**The records**
****************************************

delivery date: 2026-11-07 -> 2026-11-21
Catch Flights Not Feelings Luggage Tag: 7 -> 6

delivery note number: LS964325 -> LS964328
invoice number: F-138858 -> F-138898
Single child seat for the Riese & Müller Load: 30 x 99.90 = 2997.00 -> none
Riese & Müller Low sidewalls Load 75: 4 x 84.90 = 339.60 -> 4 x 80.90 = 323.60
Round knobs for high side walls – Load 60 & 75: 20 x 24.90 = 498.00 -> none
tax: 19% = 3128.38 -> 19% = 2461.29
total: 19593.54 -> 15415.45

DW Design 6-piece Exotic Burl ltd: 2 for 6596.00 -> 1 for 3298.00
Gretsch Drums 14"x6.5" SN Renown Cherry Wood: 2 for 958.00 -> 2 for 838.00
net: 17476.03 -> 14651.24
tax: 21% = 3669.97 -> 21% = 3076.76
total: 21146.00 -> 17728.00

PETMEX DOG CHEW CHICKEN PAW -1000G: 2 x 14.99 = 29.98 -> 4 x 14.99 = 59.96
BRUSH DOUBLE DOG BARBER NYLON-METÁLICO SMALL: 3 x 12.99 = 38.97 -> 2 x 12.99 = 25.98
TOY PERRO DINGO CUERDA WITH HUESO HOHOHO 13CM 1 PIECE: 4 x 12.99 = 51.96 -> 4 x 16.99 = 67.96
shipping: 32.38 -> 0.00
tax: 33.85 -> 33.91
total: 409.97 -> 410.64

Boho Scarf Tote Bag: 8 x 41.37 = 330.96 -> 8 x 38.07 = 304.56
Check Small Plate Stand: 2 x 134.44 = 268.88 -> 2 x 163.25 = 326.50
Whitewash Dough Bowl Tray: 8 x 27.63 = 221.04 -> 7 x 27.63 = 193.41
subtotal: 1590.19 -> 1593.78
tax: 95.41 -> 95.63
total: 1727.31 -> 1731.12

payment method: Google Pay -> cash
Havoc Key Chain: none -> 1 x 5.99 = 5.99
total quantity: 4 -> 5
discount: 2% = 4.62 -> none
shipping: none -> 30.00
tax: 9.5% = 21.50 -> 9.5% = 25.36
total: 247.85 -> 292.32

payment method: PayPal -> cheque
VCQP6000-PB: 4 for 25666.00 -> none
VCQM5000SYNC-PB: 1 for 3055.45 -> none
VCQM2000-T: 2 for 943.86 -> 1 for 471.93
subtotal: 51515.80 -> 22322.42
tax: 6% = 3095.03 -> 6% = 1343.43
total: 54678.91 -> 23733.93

****************************************

**Activity**
Looking at the entries above, copy out every line in which "payment" occurs.

**Response below**
payment method: Google Pay -> cash
payment method: PayPal -> cheque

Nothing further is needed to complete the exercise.